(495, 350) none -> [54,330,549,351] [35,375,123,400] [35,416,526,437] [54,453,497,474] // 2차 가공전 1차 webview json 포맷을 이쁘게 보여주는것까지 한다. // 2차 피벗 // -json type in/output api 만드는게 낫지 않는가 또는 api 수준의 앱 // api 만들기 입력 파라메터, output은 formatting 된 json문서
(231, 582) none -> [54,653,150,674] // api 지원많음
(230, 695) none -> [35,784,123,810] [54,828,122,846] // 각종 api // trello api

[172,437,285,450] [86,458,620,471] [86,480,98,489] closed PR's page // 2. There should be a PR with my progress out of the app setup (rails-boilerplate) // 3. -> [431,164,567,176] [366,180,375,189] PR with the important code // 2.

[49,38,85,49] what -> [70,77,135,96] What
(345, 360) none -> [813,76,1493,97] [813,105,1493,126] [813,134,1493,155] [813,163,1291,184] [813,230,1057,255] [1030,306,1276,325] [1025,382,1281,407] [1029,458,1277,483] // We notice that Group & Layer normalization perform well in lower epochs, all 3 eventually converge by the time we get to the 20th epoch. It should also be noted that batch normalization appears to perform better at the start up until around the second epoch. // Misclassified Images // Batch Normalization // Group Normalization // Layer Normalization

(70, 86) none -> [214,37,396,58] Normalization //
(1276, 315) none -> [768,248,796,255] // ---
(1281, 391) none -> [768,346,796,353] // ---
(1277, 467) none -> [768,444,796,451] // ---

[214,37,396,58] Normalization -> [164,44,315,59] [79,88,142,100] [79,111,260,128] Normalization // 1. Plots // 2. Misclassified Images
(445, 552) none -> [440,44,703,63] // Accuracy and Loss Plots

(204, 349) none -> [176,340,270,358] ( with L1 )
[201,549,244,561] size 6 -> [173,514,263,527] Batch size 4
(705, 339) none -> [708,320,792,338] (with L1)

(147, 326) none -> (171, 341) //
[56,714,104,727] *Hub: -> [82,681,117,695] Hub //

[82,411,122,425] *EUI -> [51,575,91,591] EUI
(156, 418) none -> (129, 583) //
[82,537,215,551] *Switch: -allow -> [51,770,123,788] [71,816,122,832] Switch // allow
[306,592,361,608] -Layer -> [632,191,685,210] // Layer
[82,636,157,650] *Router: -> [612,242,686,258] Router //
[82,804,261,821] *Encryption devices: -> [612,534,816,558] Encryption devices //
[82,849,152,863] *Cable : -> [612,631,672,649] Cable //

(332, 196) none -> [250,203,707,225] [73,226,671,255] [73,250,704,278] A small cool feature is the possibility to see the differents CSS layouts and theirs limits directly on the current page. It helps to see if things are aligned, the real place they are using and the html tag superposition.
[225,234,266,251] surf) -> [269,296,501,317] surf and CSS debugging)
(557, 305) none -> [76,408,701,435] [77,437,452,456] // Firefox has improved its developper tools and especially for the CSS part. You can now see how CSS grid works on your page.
********
» **TASK INSTRUCTIONS**:
Only the lines above from the one with "(1277, 467) none" through the one with "[82,849,152,863] *Cable : ->" should be duplicated, character for character.

» **OUTPUT FOR THIS EXERCISE**:
(1277, 467) none -> [768,444,796,451] // ---

[214,37,396,58] Normalization -> [164,44,315,59] [79,88,142,100] [79,111,260,128] Normalization // 1. Plots // 2. Misclassified Images
(445, 552) none -> [440,44,703,63] // Accuracy and Loss Plots

(204, 349) none -> [176,340,270,358] ( with L1 )
[201,549,244,561] size 6 -> [173,514,263,527] Batch size 4
(705, 339) none -> [708,320,792,338] (with L1)

(147, 326) none -> (171, 341) //
[56,714,104,727] *Hub: -> [82,681,117,695] Hub //

[82,411,122,425] *EUI -> [51,575,91,591] EUI
(156, 418) none -> (129, 583) //
[82,537,215,551] *Switch: -allow -> [51,770,123,788] [71,816,122,832] Switch // allow
[306,592,361,608] -Layer -> [632,191,685,210] // Layer
[82,636,157,650] *Router: -> [612,242,686,258] Router //
[82,804,261,821] *Encryption devices: -> [612,534,816,558] Encryption devices //
[82,849,152,863] *Cable : -> [612,631,672,649] Cable //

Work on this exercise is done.